- **Stored records**
◇ ◇ ◇
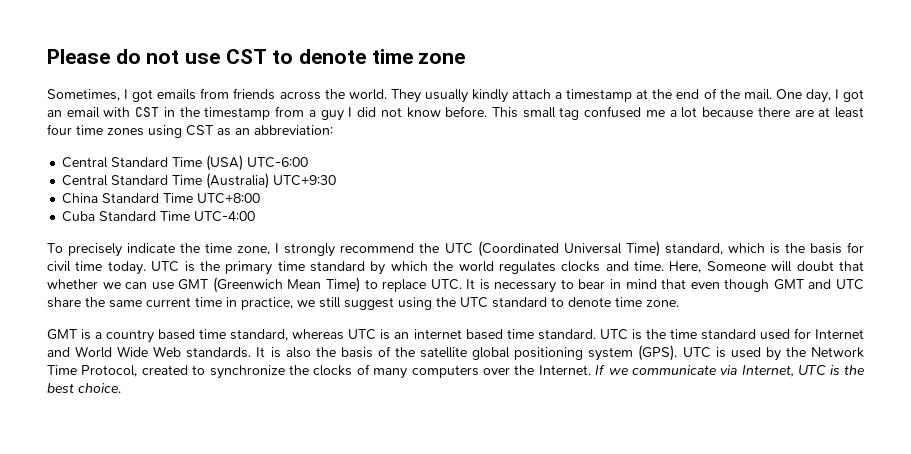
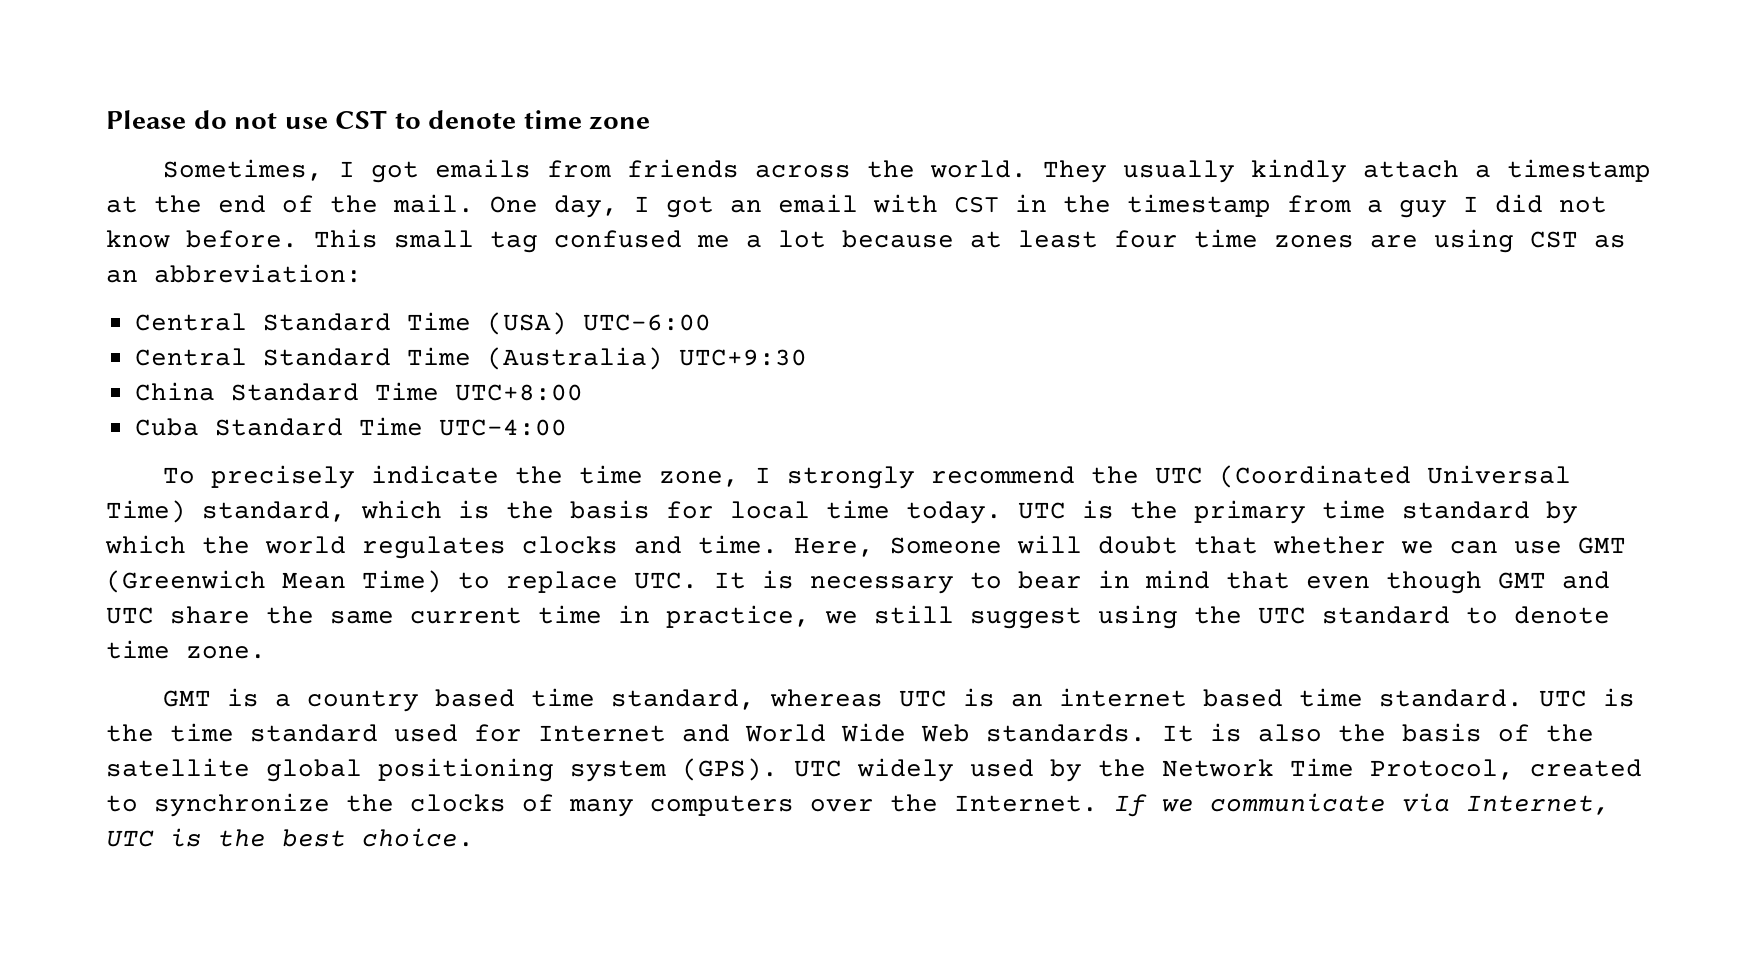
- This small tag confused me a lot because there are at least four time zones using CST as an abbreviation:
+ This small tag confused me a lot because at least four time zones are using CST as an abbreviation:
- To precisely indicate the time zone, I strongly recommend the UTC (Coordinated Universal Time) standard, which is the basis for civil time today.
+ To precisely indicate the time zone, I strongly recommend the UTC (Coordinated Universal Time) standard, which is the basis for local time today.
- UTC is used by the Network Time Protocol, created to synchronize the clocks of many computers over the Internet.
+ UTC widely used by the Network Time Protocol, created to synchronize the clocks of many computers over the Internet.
◇ ◇ ◇
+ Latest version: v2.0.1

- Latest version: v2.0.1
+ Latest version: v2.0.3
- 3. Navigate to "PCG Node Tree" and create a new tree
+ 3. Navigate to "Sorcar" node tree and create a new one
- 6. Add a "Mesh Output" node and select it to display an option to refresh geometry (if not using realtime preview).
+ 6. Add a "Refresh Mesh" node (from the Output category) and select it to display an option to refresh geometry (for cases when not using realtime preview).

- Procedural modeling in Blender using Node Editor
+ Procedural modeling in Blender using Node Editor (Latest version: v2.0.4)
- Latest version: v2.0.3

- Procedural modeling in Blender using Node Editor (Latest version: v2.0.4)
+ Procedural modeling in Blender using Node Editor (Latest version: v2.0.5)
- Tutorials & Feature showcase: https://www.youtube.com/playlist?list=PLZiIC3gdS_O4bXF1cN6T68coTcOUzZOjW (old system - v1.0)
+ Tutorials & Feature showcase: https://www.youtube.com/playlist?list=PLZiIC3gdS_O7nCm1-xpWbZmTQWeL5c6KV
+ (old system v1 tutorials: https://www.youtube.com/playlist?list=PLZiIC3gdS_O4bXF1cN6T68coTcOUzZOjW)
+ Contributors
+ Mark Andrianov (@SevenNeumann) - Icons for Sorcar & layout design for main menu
◇ ◇ ◇
- **Your objective**
Beginning at the line with "(if not using realtime preview)." and stopping after the line with "- Procedural modeling in Blender using Node Editor (Latest", please write out every line of the data above exactly and nothing else.

- **The answer**
- 6. Add a "Mesh Output" node and select it to display an option to refresh geometry (if not using realtime preview).
+ 6. Add a "Refresh Mesh" node (from the Output category) and select it to display an option to refresh geometry (for cases when not using realtime preview).

- Procedural modeling in Blender using Node Editor
+ Procedural modeling in Blender using Node Editor (Latest version: v2.0.4)
- Latest version: v2.0.3

- Procedural modeling in Blender using Node Editor (Latest version: v2.0.4)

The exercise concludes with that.